Highlights from the result include:

  • Total revenue of $356.2 million, up 15.9% on the first-half of FY 2016.
  • Underlying net profit after tax up 15.1% to $31.8 million.
  • Earnings per share of 10.3 cents per share, up 14.2%.
  • Fully franked interim dividend of 5 cents per share, payable on 22 March 2017
  • Reaffirmed full-year net profit after tax guidance of between $48.5 million and $52.5 million.

Mantra's Resorts segment was the standout performer during the half. It posted a 30.1% increase in revenue to $163 million thanks to a combination of organic and new resort growth.

Although its struggling CBD segment returned to revenue growth, the 3.4% increase to $162.8 million was largely down to the addition of two new CBD properties.

But disappointingly EBITDAI in the CBD segment fell 5.1% despite the rise in revenue. Management has blamed the decline of challenging business conditions in CBD locations in Perth, Brisbane, and Darwin.

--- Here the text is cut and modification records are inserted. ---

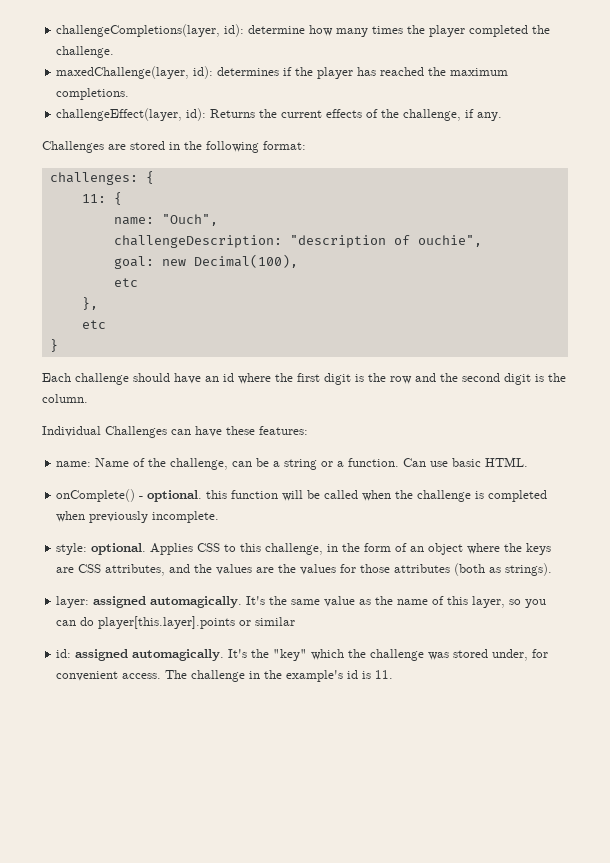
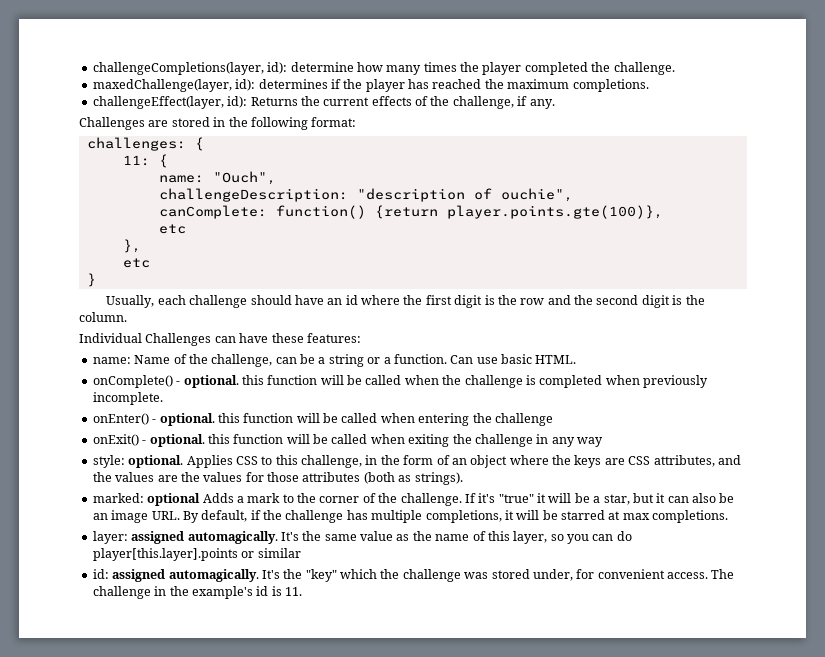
- goal: new Decimal(100),
+ canComplete: function() {return player.points.gte(100)},
- Each challenge should have an id where the first digit is the row and the second digit is the column.
+ Usually, each challenge should have an id where the first digit is the row and the second digit is the column.
+ onEnter() - optional. this function will be called when entering the challenge
+ onExit() - optional. this function will be called when exiting the challenge in any way
+ marked: optional Adds a mark to the corner of the challenge. If it's "true" it will be a star, but it can also be an image URL. By default, if the challenge has multiple completions, it will be starred at max completions.

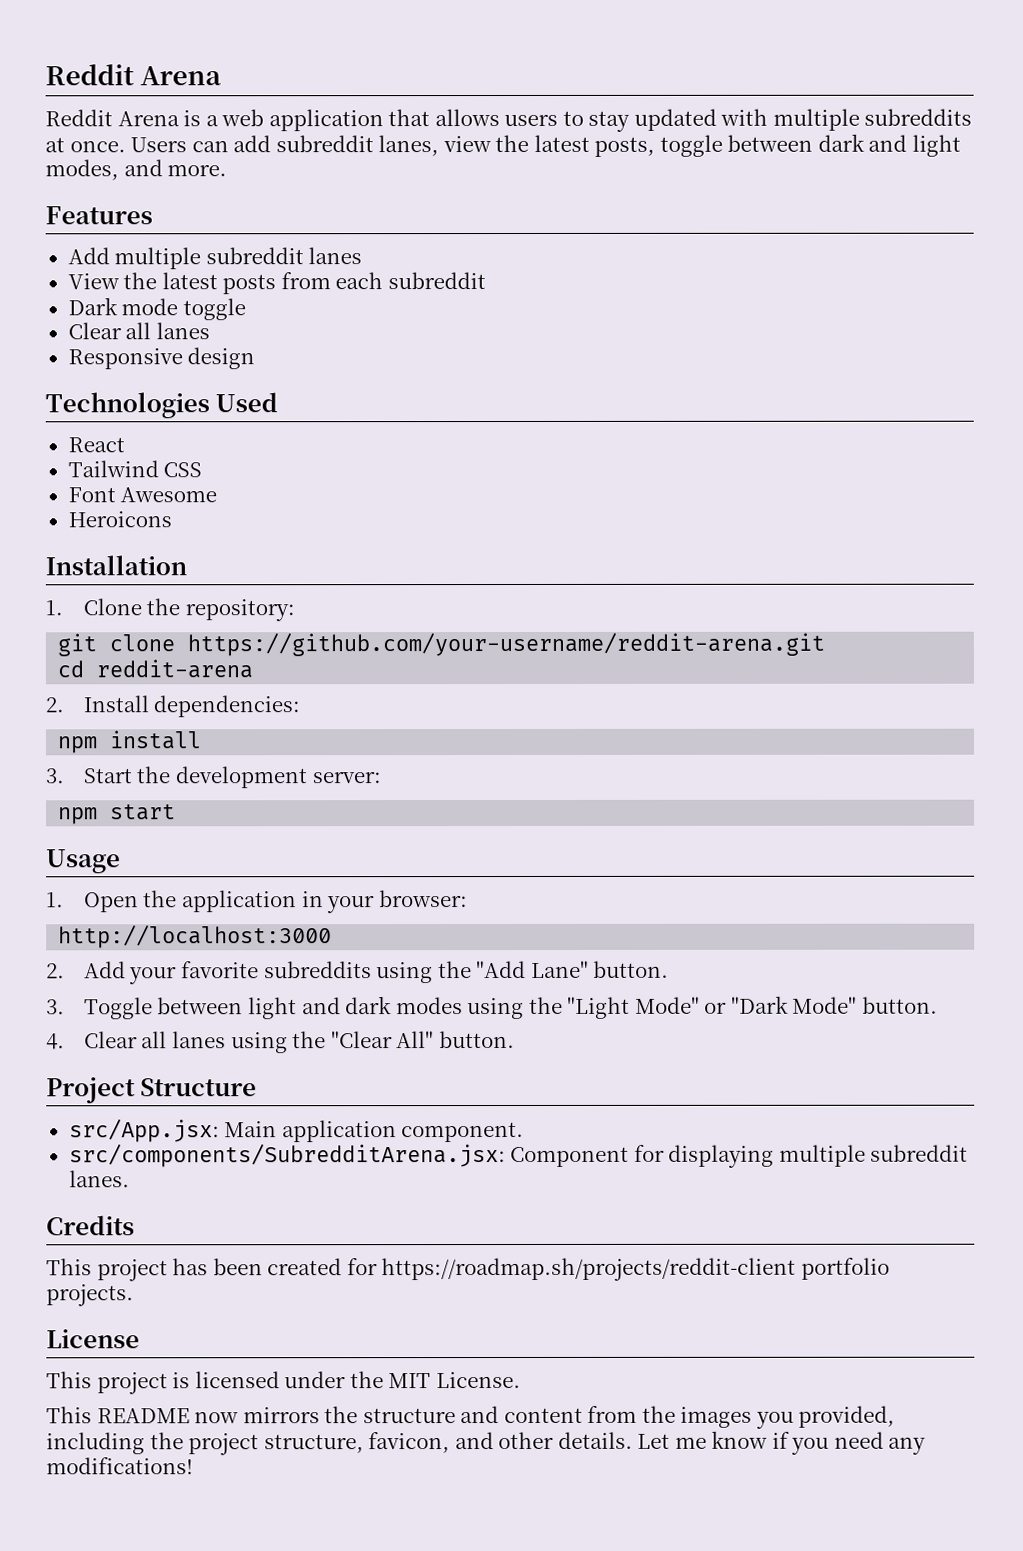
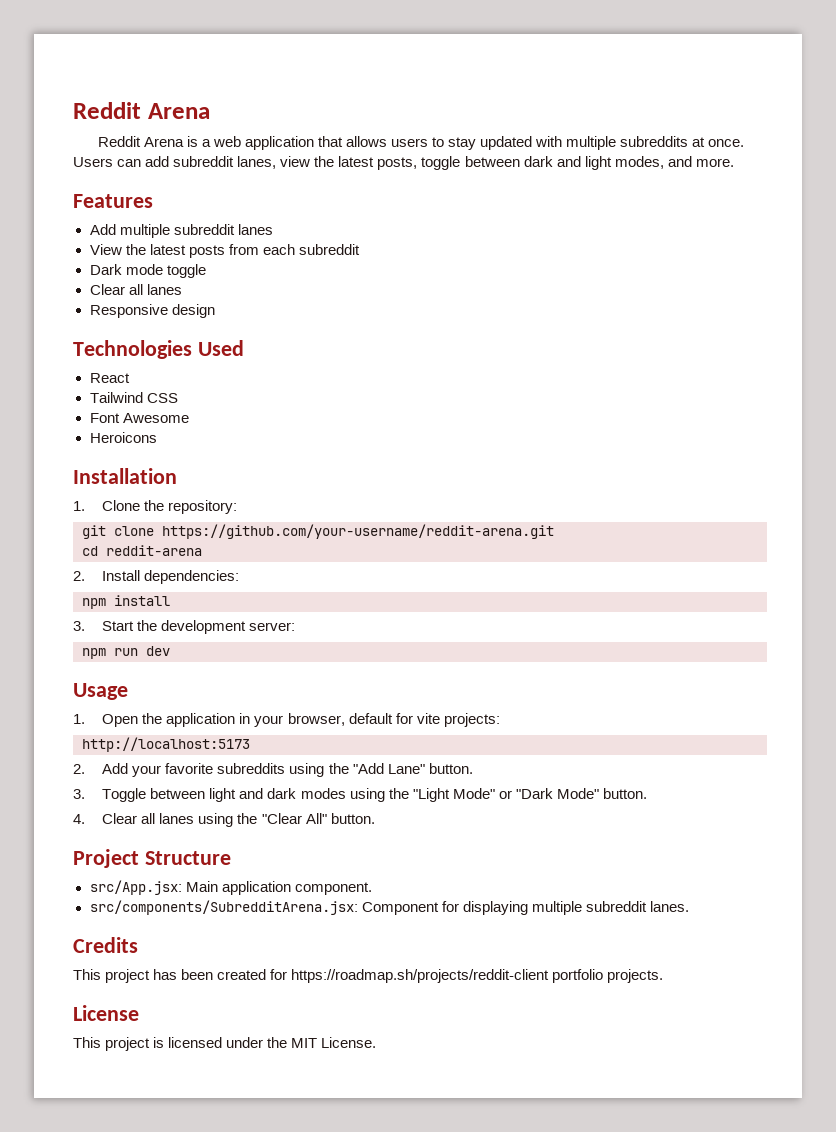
- npm start
+ npm run dev
- 1. Open the application in your browser:
- http://localhost:3000
+ 1. Open the application in your browser, default for vite projects:
+ http://localhost:5173
- This README now mirrors the structure and content from the images you provided, including the project structure, favicon, and other details. Let me know if you need any modifications!

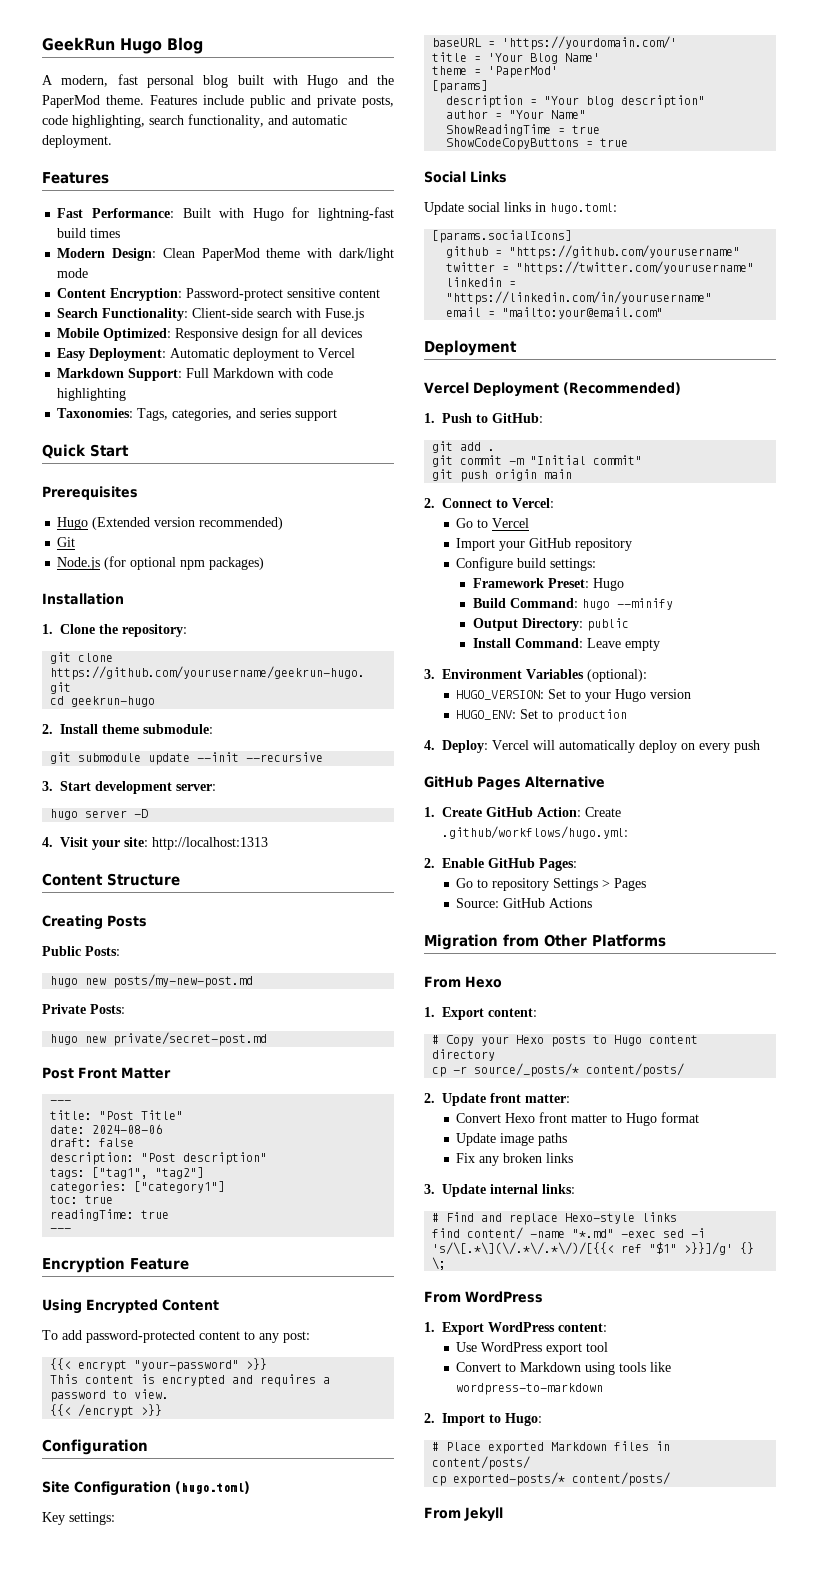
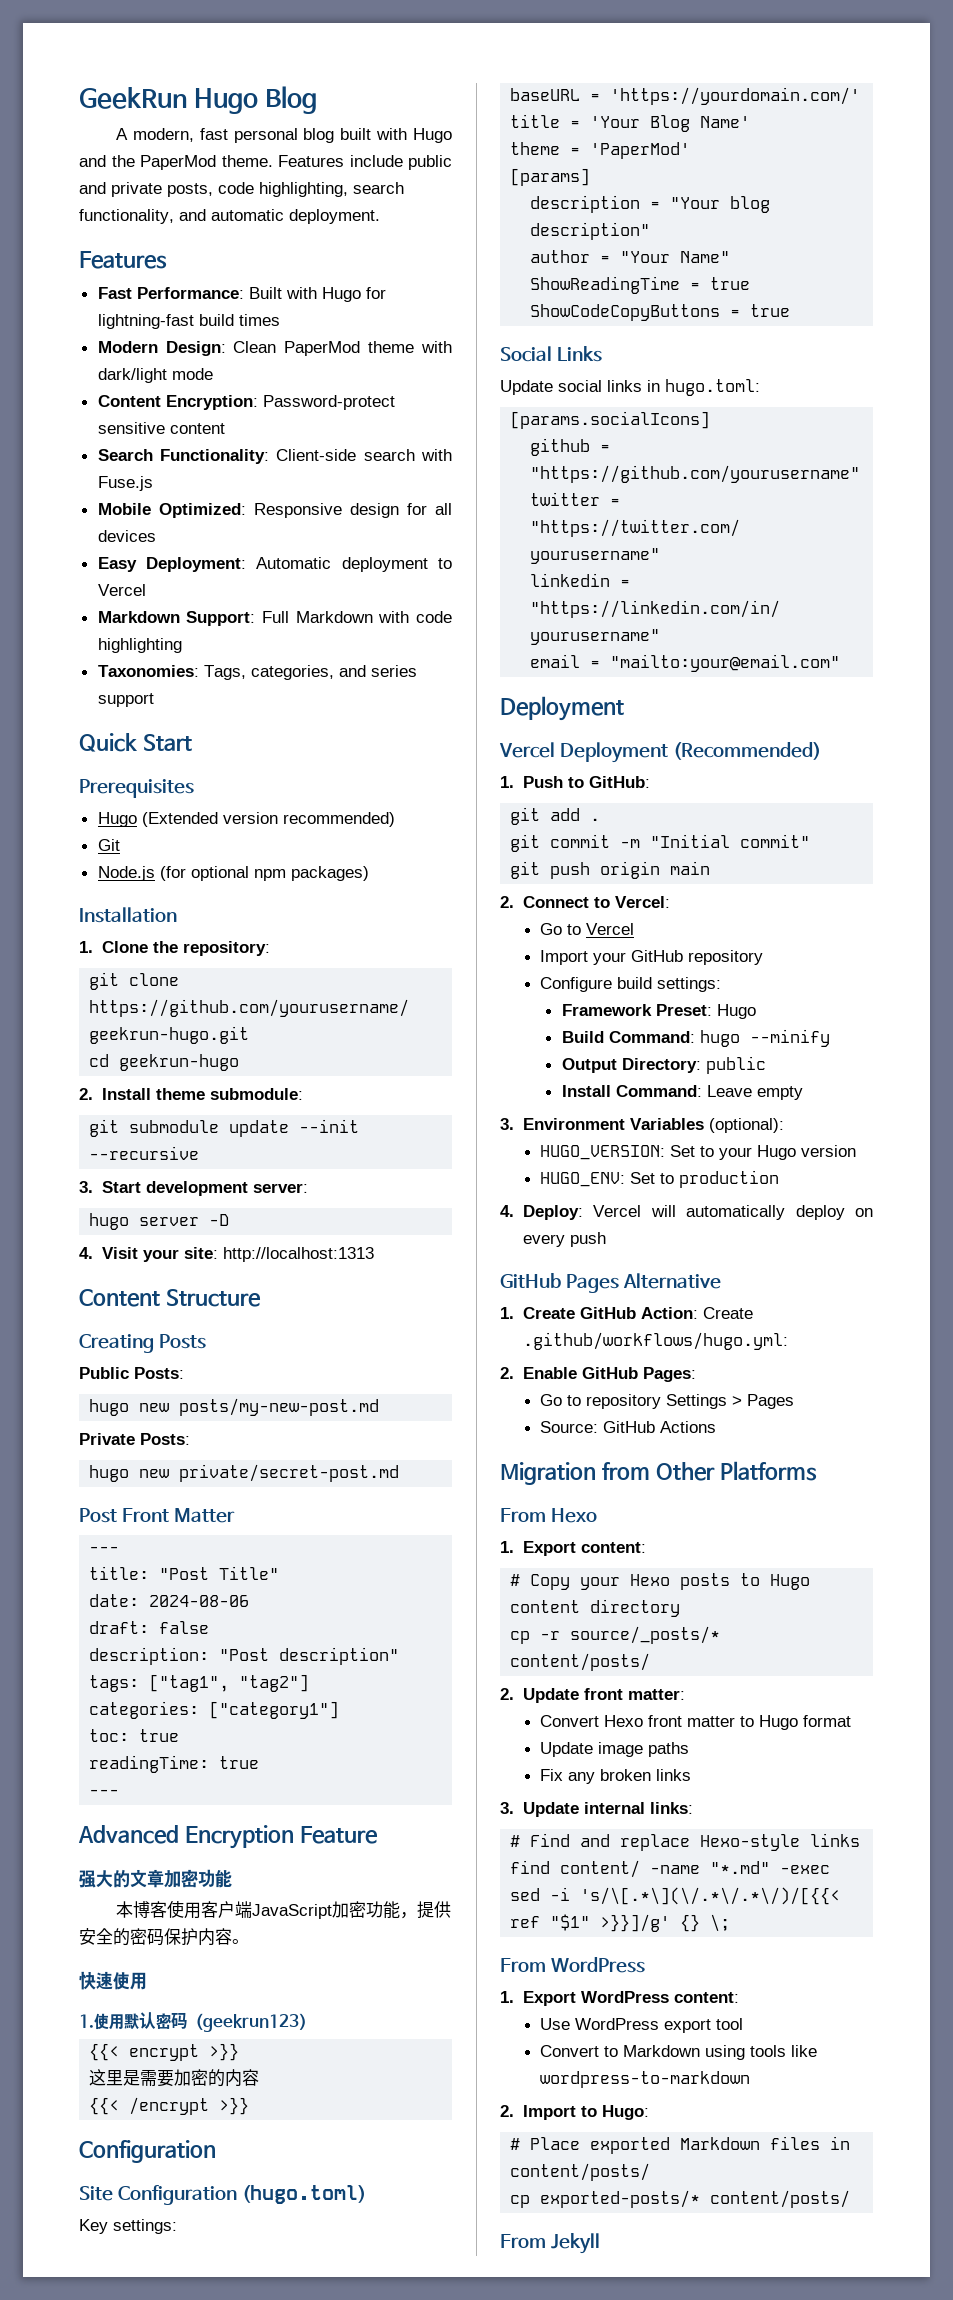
- Encryption Feature
+ Advanced Encryption Feature
- Using Encrypted Content
- To add password-protected content to any post:
+ 强大的文章加密功能
+ 本博客使用客户端JavaScript加密功能，提供安全的密码保护内容。
+ 快速使用
+ 1.使用默认密码（geekrun123）
- {{< encrypt "your-password" >}}
- This content is encrypted and requires a password to view.
+ {{< encrypt >}}
+ 这里是需要加密的内容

Despite the challenging conditions Mantra still managed to post an increase in occupancy levels and average room rate across the entire business. Occupancy levels increased 2.9% to 82.2% and the average room rate rose 3% to $176.33.

For the full-year management has reaffirmed its net profit after tax guidance of between $48.5 million and $52.5 million. This represents growth of between 12.7% and 19.9% on FY 2016's net profit after tax of $43.8 million.

Should you invest?

Whilst the continued poor performance of its CBD portfolio is a big disappointment, I am pleased to see the rest of the business performing strongly.

Over the next 12 months I expect the CBD portfolio's performance will improve, leading to stronger levels of profitability.

This should complement the impressive growth of the rest of the business, which I believe will only get stronger as the tourism boom continues to flourish.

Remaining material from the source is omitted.